Alerta: lá vêm as pesquisas eleitorais.
Por que as sondagens eleitorais erram tanto, como isso distorce o
processo democrático e o que se pode fazer. Telma Santa Cruz, via Oeste:
Prepare-se. Com a definição das candidaturas para as eleições
municipais de novembro, vem aí mais uma enxurrada de pesquisas. Neste
ano, elas irão se sobrepor às de intenção de voto para a Presidência na
ainda longínqua eleição de 2022, já que a grande mídia nos informa quase
diariamente sobre as supostas chances de um número crescente de
potenciais novos candidatos nesta que pode ser considerada a mais longa
campanha presidencial da história do Brasil. Haja vista ter sido
deflagrada pelos setores insatisfeitos com a escolha do eleitorado
praticamente no dia seguinte ao da posse de Jair Bolsonaro. Há que
contar, ainda, com a batelada de pesquisas que tentam antecipar o
resultado da disputada eleição presidencial norte-americana, cujos
desdobramentos geopolíticos e econômicos afetarão vidas no mundo todo.
O preocupante é que, como de hábito, as pesquisas alimentarão
manchetes bombásticas, como se fossem predições infalíveis de um oráculo
onisciente, a despeito de seu longo, recorrente e conhecido histórico
de erros.
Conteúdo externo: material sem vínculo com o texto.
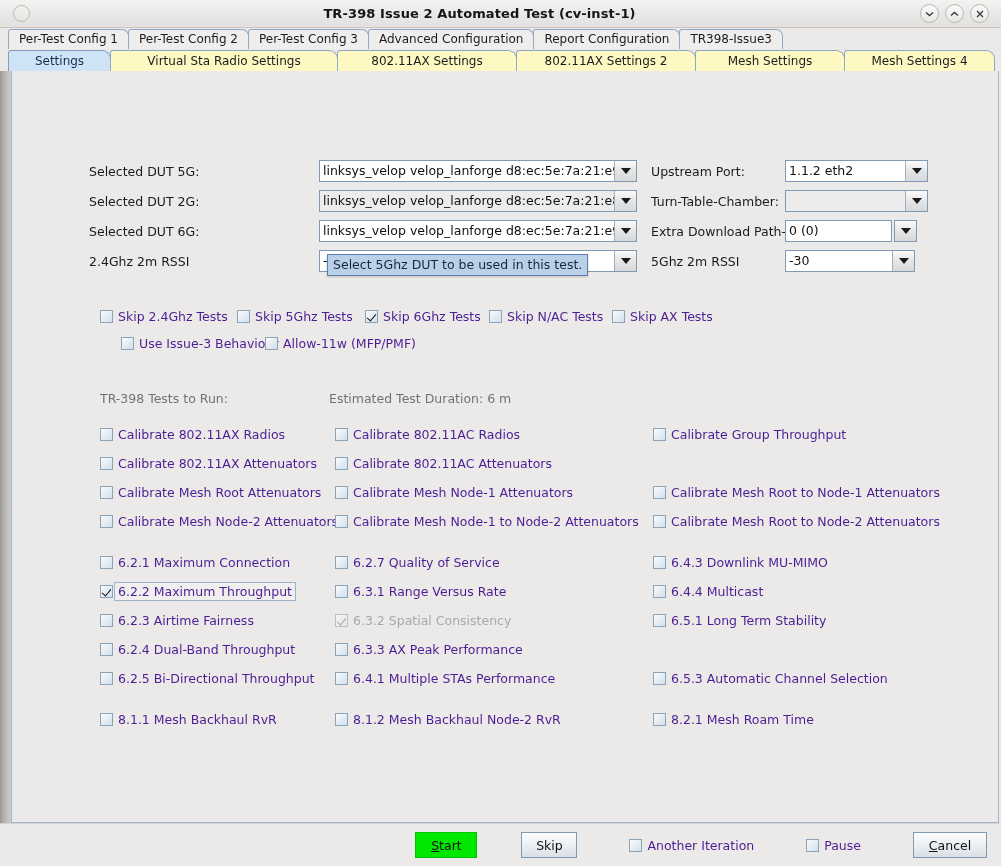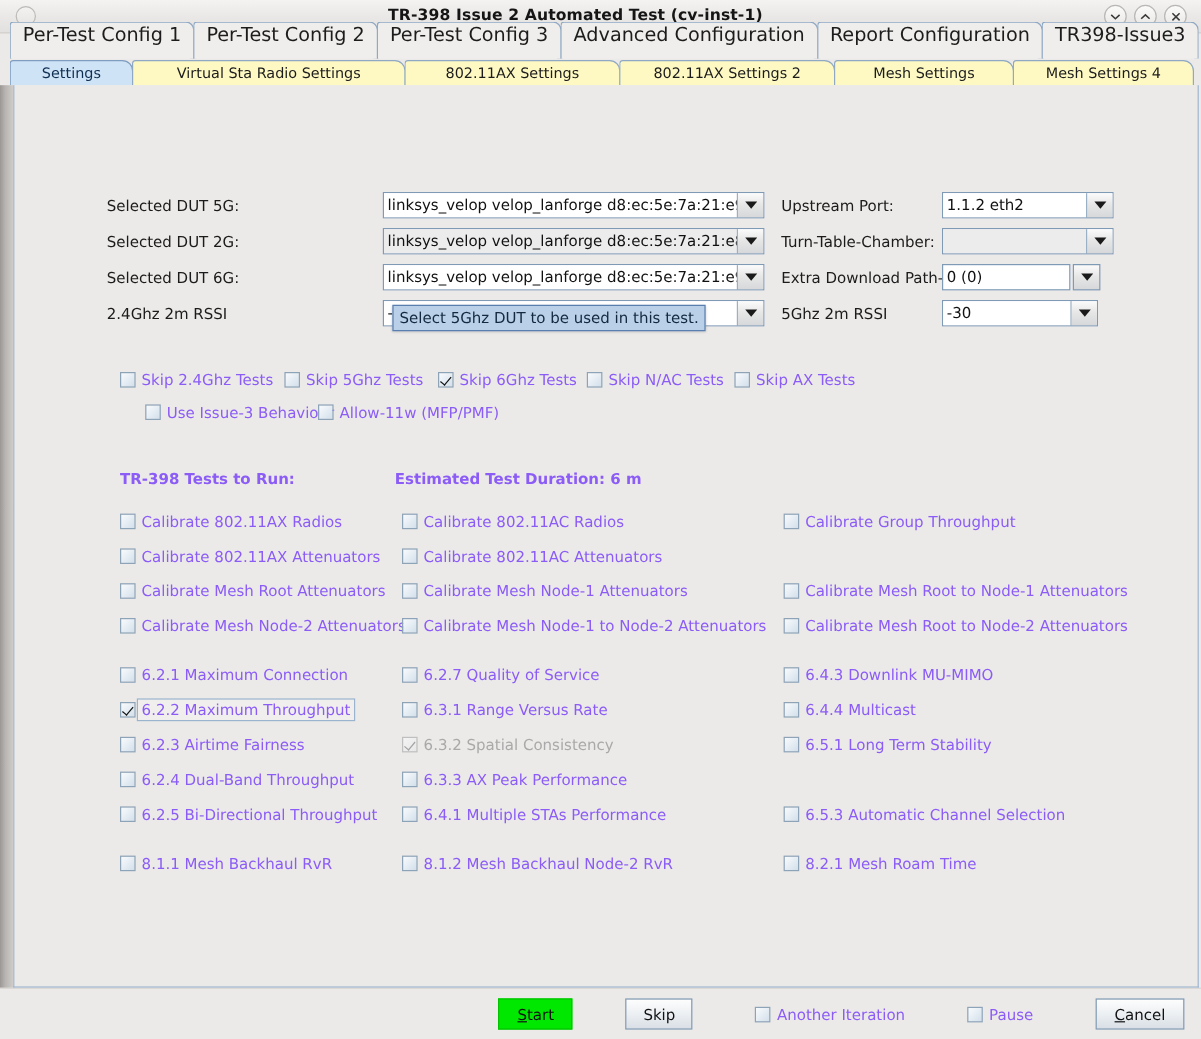--- a/index.html
+++ b/index.html
@@ -90,24 +90,24 @@
     position: relative;
   }
   .tabstrip::after {
     content: "";
     position: absolute;
     left: 0; right: 0; bottom: 0;
     height: 1px;
     background: transparent;
   }
   .tab {
-    height: 31px;
+    height: 20px;
     line-height: 19px;
     padding: 0 10px;
-    font-size: 16px;
+    font-size: 12px;
     color: #1c1c1c;
     background: #f0eeec;
     border: 1px solid #8fa8c4;
     border-bottom: none;
     border-radius: 3px 7px 0 0;
     margin-right: -1px;
     white-space: nowrap;
     cursor: pointer;
     box-sizing: border-box;
     position: relative;
@@ -264,21 +264,21 @@
     content: "";
     position: absolute;
     left: 3px; top: 1px;
     width: 4px; height: 8px;
     border: solid #121212;
     border-width: 0 1.8px 1.8px 0;
     transform: rotate(40deg);
   }
   .cb .cblabel {
     font-size: 12.5px;
-    color: #8b5cf6;
+    color: #4c1d95;
   }
   .cb.focused .cblabel {
     border: 1px solid #9bb4cd;
     padding: 1px 3px;
     margin: -2px -4px -2px -4px;
     background: rgba(255,255,255,0.25);
   }
   .cb.disabled .cblabel { color: #a9a9a9; }
   .cb.disabled .cbbox {
     border-color: #bfbfbf;
@@ -292,22 +292,21 @@
     left: 88px;
     display: flex;
     align-items: center;
   }
   .skiprow .cb { margin-right: 0; }
 
   
   .testhdr {
     position: absolute;
     font-size: 12.5px;
-    color: #8b5cf6;
-    font-weight: bold;
+    color: #737373;
   }
   .testgrid {
     position: absolute;
     left: 88px; top: 420px;
     width: 890px;
   }
   .trow {
     display: flex;
     height: 29px;
     align-items: center;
Basta lembrar, a propósito, que, caso seus prognósticos fossem
acertados, Hillary Clinton, a atual ocupante da Casa Branca segundo as
projeções feitas durante a campanha de 2016, estaria agora provavelmente
disputando a reeleição no lugar de Donald Trump. O Reino Unido
continuaria integrado à União Europeia, como indicaram erroneamente as
pesquisas sobre o plebiscito do Brexit no mesmo ano. E o presidente do
Brasil não seria Jair Bolsonaro, visto que, segundo todas as projeções
da época, ele não tinha chance alguma contra nenhum de seus principais
concorrentes no segundo turno das eleições de 2018.
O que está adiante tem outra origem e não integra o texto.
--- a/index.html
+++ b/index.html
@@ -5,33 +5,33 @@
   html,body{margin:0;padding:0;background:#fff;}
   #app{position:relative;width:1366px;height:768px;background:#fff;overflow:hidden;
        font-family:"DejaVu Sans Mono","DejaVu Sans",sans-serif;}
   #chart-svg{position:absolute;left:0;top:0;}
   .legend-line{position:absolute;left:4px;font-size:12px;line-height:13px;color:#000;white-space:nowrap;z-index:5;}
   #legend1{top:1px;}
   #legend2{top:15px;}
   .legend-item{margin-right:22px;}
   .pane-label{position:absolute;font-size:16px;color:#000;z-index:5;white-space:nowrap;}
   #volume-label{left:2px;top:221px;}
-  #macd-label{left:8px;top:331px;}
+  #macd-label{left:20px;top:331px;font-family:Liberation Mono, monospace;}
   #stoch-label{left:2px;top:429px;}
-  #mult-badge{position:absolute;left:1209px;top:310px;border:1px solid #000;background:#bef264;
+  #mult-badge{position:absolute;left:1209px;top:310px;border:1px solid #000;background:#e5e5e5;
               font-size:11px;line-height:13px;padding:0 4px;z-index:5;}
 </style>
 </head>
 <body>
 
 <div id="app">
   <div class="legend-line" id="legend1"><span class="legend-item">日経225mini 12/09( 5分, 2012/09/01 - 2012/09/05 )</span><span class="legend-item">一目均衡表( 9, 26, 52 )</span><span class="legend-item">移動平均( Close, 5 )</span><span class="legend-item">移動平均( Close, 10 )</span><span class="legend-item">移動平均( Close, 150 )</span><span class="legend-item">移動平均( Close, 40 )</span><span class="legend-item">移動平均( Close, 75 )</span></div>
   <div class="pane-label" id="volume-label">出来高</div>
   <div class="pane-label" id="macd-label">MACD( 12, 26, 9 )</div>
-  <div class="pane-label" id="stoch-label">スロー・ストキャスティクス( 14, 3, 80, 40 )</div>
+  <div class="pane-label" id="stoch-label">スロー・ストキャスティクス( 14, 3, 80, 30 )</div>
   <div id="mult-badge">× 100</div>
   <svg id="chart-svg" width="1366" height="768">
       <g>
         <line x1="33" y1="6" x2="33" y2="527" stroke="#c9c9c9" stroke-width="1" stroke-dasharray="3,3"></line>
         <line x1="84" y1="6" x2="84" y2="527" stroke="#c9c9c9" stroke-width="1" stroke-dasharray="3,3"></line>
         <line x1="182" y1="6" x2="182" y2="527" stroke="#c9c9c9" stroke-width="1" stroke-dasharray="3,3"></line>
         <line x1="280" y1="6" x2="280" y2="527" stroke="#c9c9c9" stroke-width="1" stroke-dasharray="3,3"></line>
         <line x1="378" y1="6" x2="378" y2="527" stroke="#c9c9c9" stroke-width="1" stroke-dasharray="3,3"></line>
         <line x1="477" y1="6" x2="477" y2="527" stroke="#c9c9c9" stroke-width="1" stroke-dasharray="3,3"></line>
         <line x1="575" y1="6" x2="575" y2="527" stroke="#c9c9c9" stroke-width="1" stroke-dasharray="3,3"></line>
Em outro desses cenários hipotéticos desenhados pelas empresas de
pesquisas, Dilma Rousseff, beneficiada pela maracutaia do então
presidente do Supremo Tribunal Federal, Ricardo Lewandowski, que
preservou seus direitos políticos apesar do impeachment, teria garantido
com folga uma vaga no Senado em 2018. Quando na verdade ela foi
afastada da política pela segunda vez pelo eleitorado mineiro, que
anulou, na prática, o artifício inconstitucional.
Também não se leva em conta, na divulgação de resultados de pesquisas
como se se tratasse de ciência exata, seu potencial de fortalecer ou
enfraquecer candidaturas e, sobretudo, influenciar as escolhas do
eleitorado. Ou seja, de funcionarem como profecias que se autorrealizam e
acabam por distorcer o processo democrático.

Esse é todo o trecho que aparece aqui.